A long time ago in a galaxy far far away …


Some people call a 13.7 billion year old universe ancient, but others think it’s held up nicely and doesn’t look an eon over five billion. Or in Bobby Jindal’s lesser epochs, a day over 5,000 years. But however one mismeasures time, lo those many billennia ago, there was at least one galaxy burning bright, and where there’s one modest-sized super massive black-hole embedded in dark matter cloud with a frothy retinue of stars and dust and maybe even planets, there’s probably a billion more:

Space.com— A new celestial wonder has stolen the title of most distant object ever seen in the universe, astronomers report. The new record holder is the galaxy MACS0647-JD, which is about 13.3 billion light-years away. The universe itself is only 13.7 billion years old, so this galaxy’s light has been traveling toward us for almost the whole history of space and time.

Astronomers spotted the object using NASA’s Hubble and Spitzer space telescopes, with the aid of a naturally occurring cosmic zoom lens as well. This lens is a huge cluster of galaxies whose collective gravity warps space-time, producing what’s called a gravitational lens. As the distant galaxy’s light traveled through this lens on its way to Earth, it was magnified.

In case you;re wondering about the billennia, light went very, very fast back then. It has sinced slowed down, a lot, as light grew quite tired from its long journey across the cosmos, without violating half a dozen paradoxes and leaving behind no evidence whatsoever of that magnificent relativistic miracle. QED

Comments

  1. comfychair says

    This has always confused me, probably because all I know about it came from TV shows (some of them I think pretty good TV shows, but still).

    So we see the most distant objects as they were 13.3 billion years ago. Aren’t we also seeing them where they were 13.3 billion years ago? Not to mention that since the light left them, they have obviously changed/grown/died/merged/evolved during the intervening 13 billion years… so where and what are they today?

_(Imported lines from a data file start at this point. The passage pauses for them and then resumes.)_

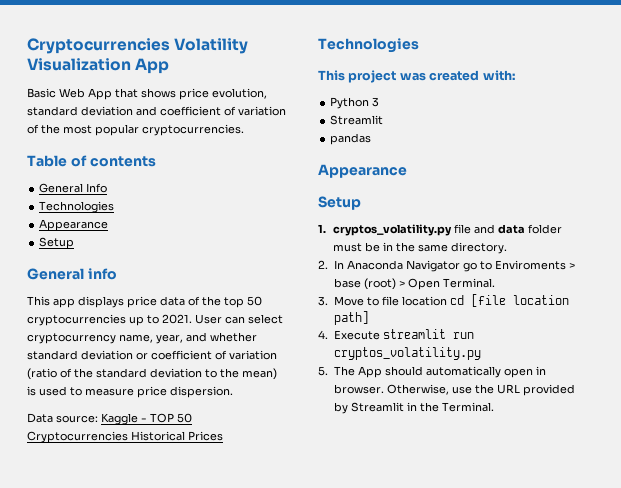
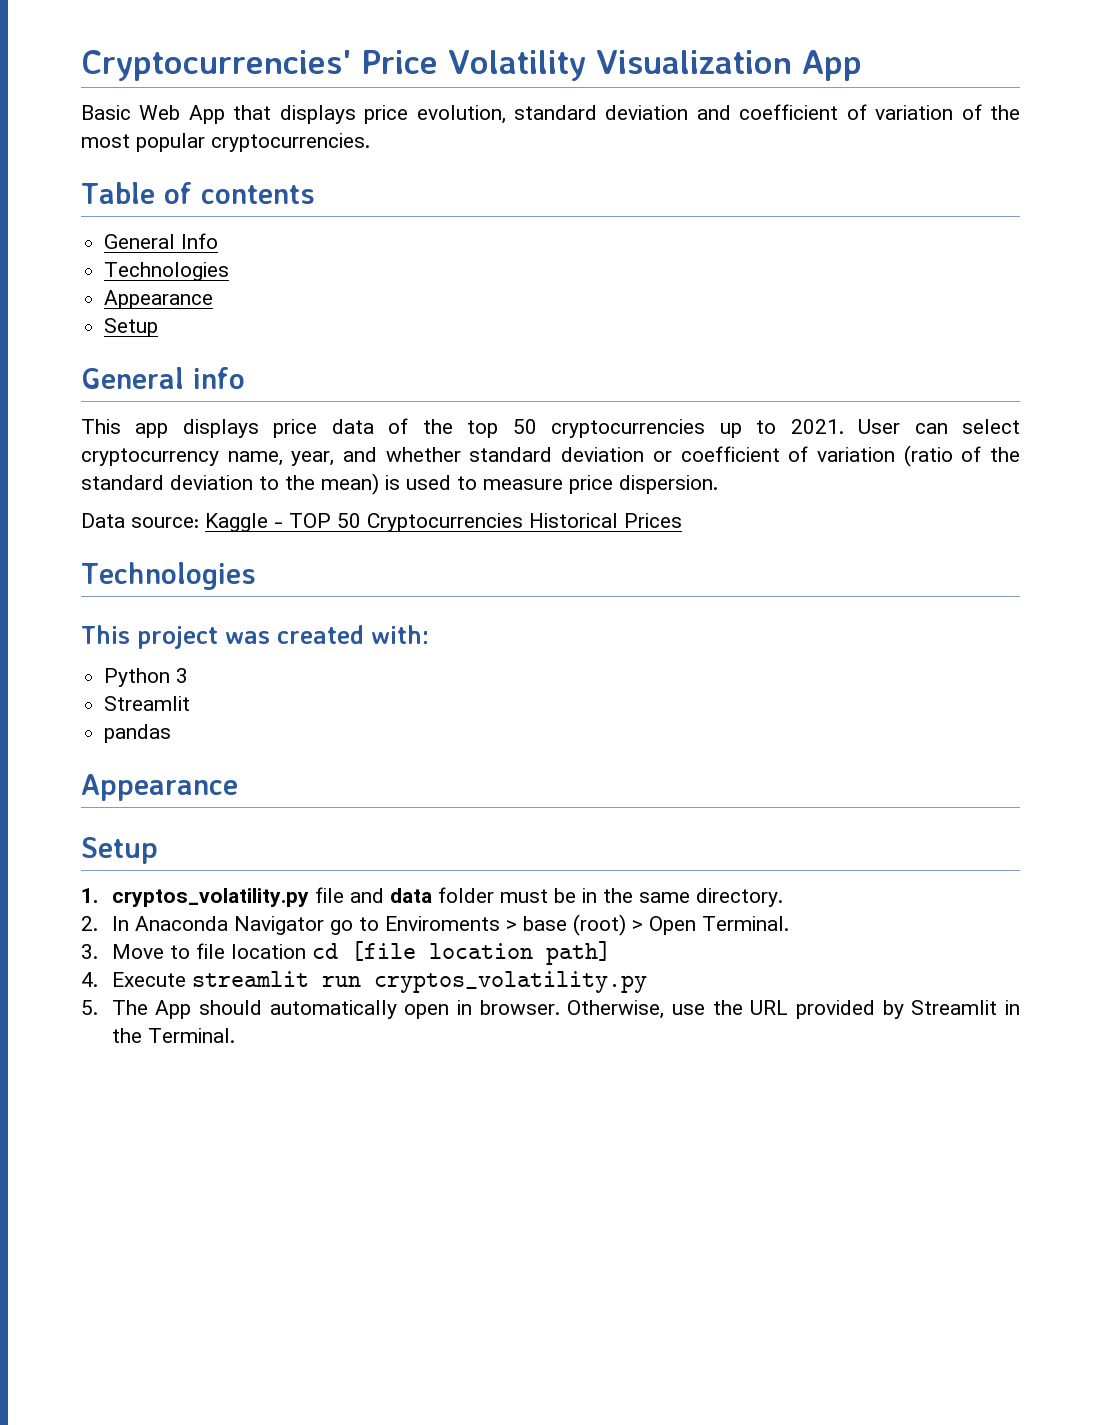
[27,38,170,54] Cryptocurrencies -> [81,50,438,81] Cryptocurrencies' Price
[141,88,176,98] shows -> [279,105,356,124] displays

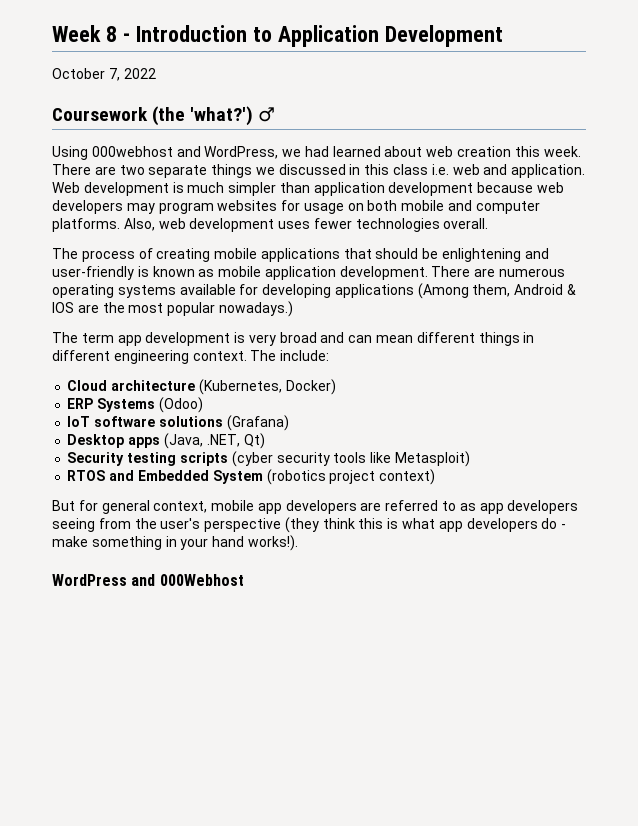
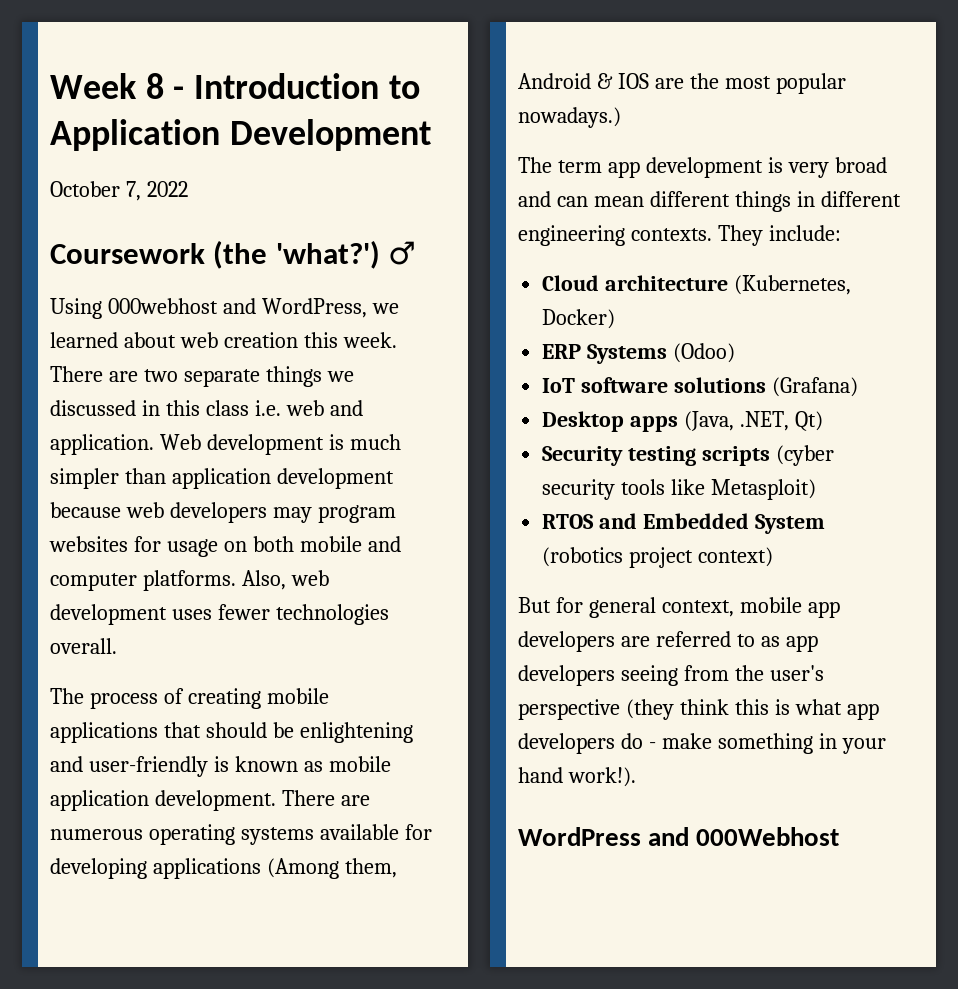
[304,146,329,157] had -> (399, 308) none
[192,350,277,361] context. The -> [630,225,763,246] contexts. They
[247,535,298,551] works!). -> [567,767,636,787] work!).

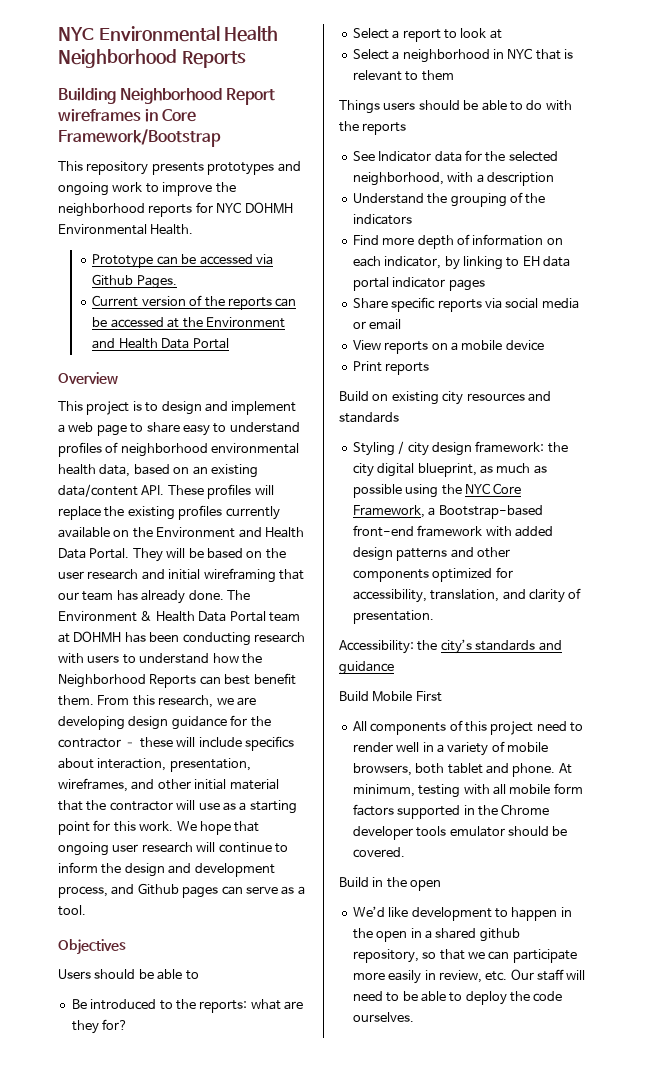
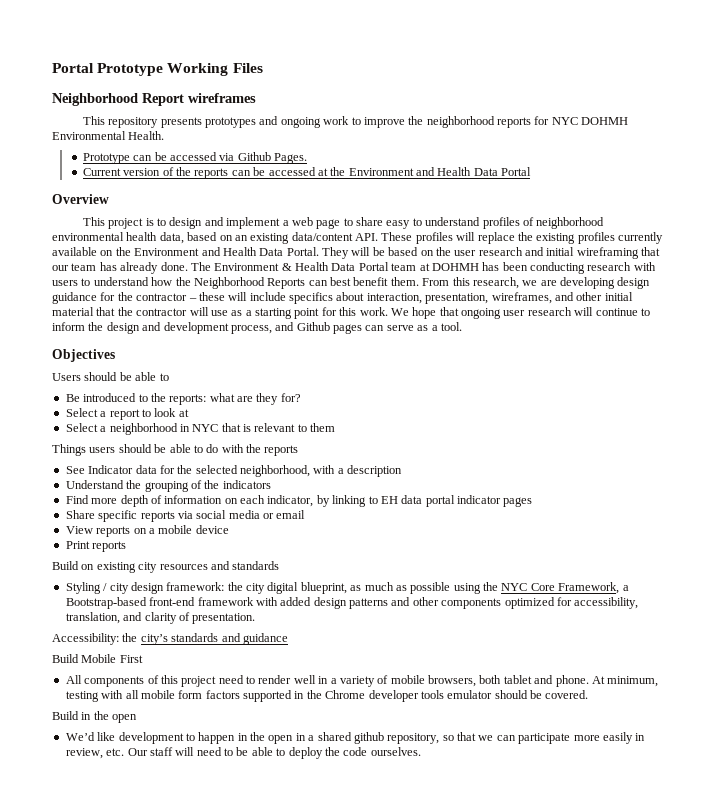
[58,26,279,42] [58,49,246,68] [58,87,116,104] NYC Environmental Health Neighborhood Reports // Building -> [52,63,263,76] Portal Prototype Working Files //
[145,109,197,122] [58,129,221,147] in Core Framework/Bootstrap -> (256, 98) none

    And if the most distant objects were where we see them all that long ago, where are they now? Isn’t the finite universe much larger (and older) if our current perception of its state is based on its state only a few million years after the big bang?

    If space expands (or expanded, in the past) faster than C, but our only tool to measure it is C, can we ever get an accurate estimate of either its size or age?

  2. comfychair says

    Erm, sorry about any redundant redundancies in that, ignore anything that feels clumsy. (I’ll take ‘an edit button’ for $300, Alex)

  3. mattisironen says

    comfychair:

    You’re absolutely right in that all you can really say is that the light has been travelling 13.3 billion years. The source wasn’t 13.3 billion light years away when the light was emitted (obviously) but neither is it 13.3 billion ly distant now (but much farther due to expanding universe). The article Stephen quoted actually claims the distance is 13.3 bly, but they seem to be making this very common mistake.

    The galaxy is 13.3 billion light-years from Earth and formed 420 million years after the Big Bang.

    The “age of light” = “distance in light years” would only really work in a static universe.

  4. robb says

    listen — strange astonomers huddled in in our solar system distributing stellar spectra is no basis for a system of galactic generation. supreme predictive power derives from a perusal of the bible, not from some farcical astronomic observation. i mean, if I went around sayin’ the universe was 13.7 billion years old just because some astrophysicist had used the Hubble and Spitzer telescopes they’d put me away!

  5. peterh says

    #4:

    Little difficulty in grasping reality? A little confusion between myth and data? Troll thee elsewhere.

  6. fastlane says

    peterh, I think you need to get your sarcasm/humor meter recalibrated.